I thought about using linear regression (in case X and Y were linear), but looking through statistics textbooks and googling, I did not find a way to calculate the sample size required for linear regression other than using R2-value or a rule of thumb for participants per variable (which I read in other papers is not recommended).

Can someone guide me to the right literature for a sample size calculation for linear regression or suggest a way?
Also, is there a way to calculate the sample size for a regression model when we do not assume linearity between X and Y and use restricted cubic splines?

Thank you!

See here for an example simulation related to sample size for adequate estimation precision when using a restricted cubic spline with logistic regression.

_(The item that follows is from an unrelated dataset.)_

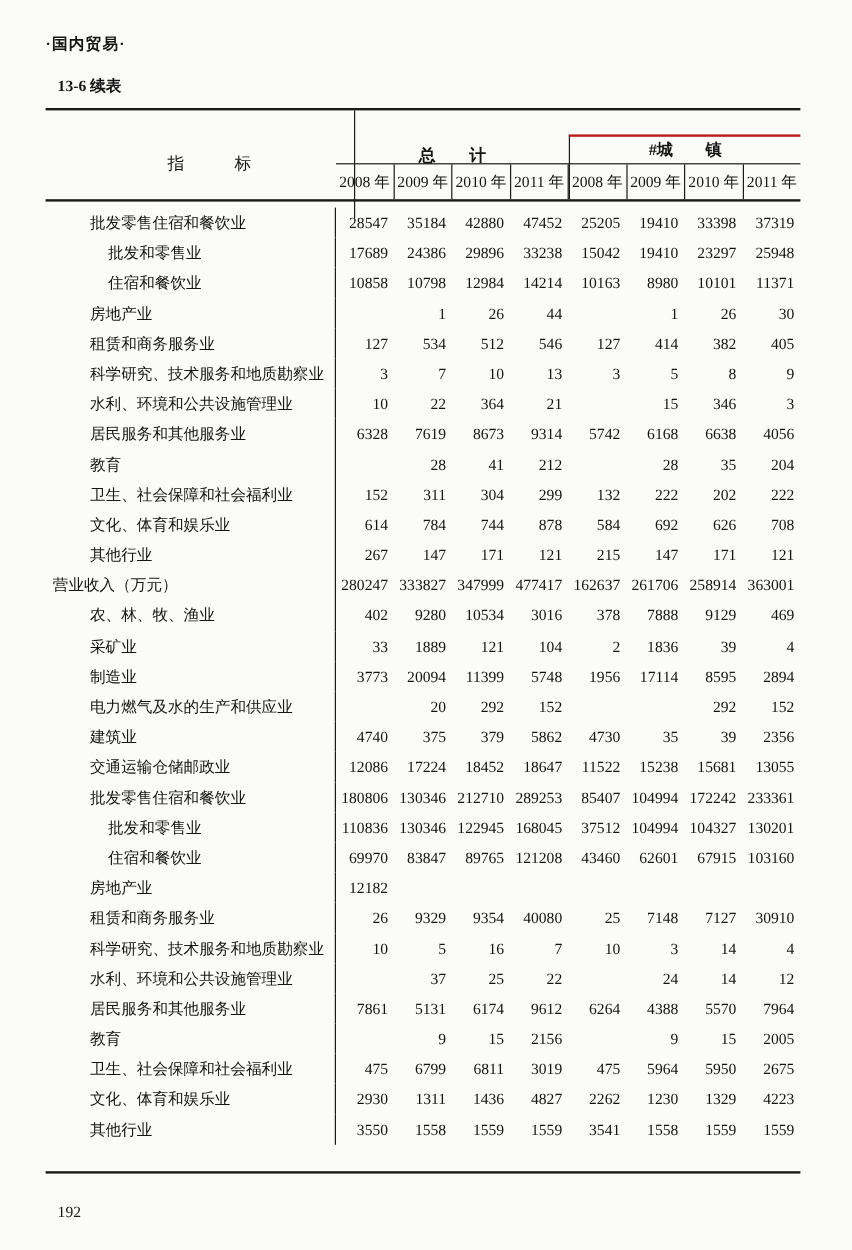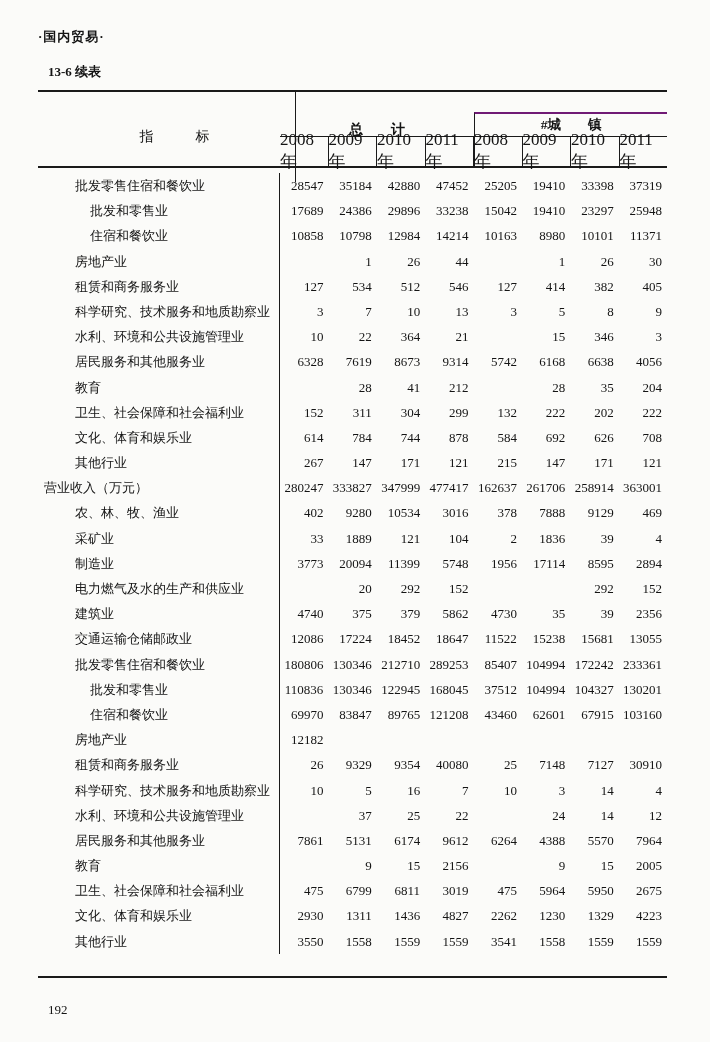"#城 镇" .urban-box { border-top: 2px solid #701a75 -> 2px solid #b91c1c }
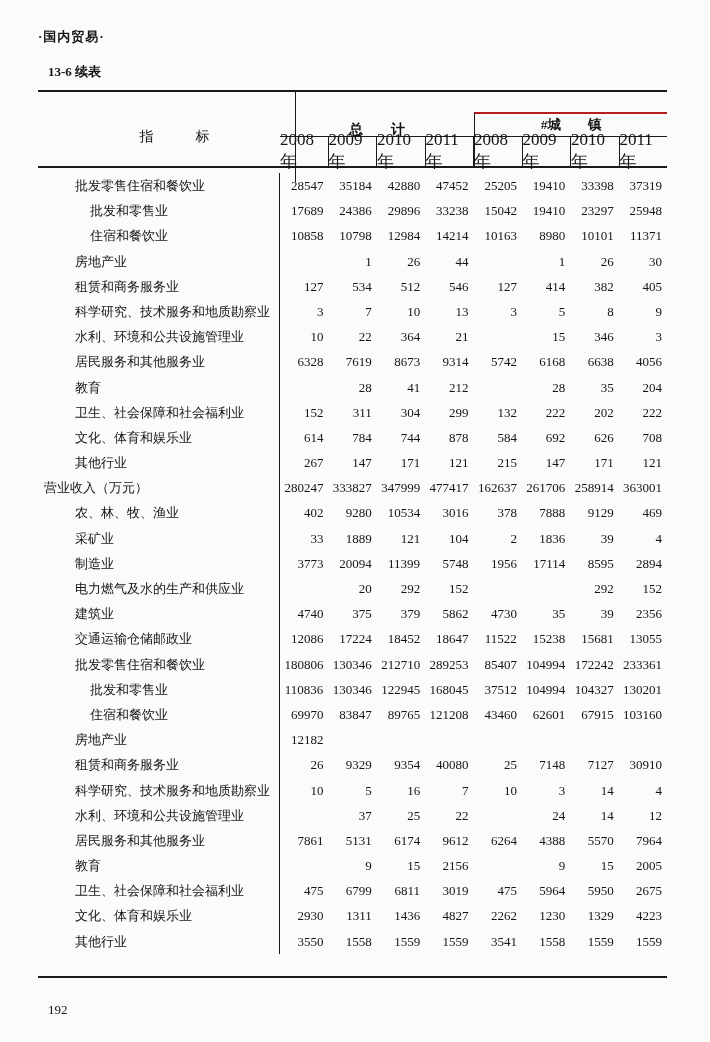"2008 年" .year-cell { font-size: 17px -> 13px }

Though not as ideal as considering estimation errors, it is very easy to compute N such that the margin of error in estimating a correlation coefficient is acceptably low. Typically you’ll see minimum sample sizes of 300 or more in the continuous Y case. See here.

The best approach is by Riley et al.

1 Like

Thank you very much for your advice, @f2harrell !

I read about the approach by Riley at al. Can this approach be used for the sample size calculation of a regression model that does not aim to predict, but is explanatory / assess an association between certain variables Xi and the outcome variable Y?

If yes (and since no shrinkage would be done for an explanatory regression model), would it be reasonable to set the shrinkage parameter to 1 (i.e., no shrinkage if I understand correctly)?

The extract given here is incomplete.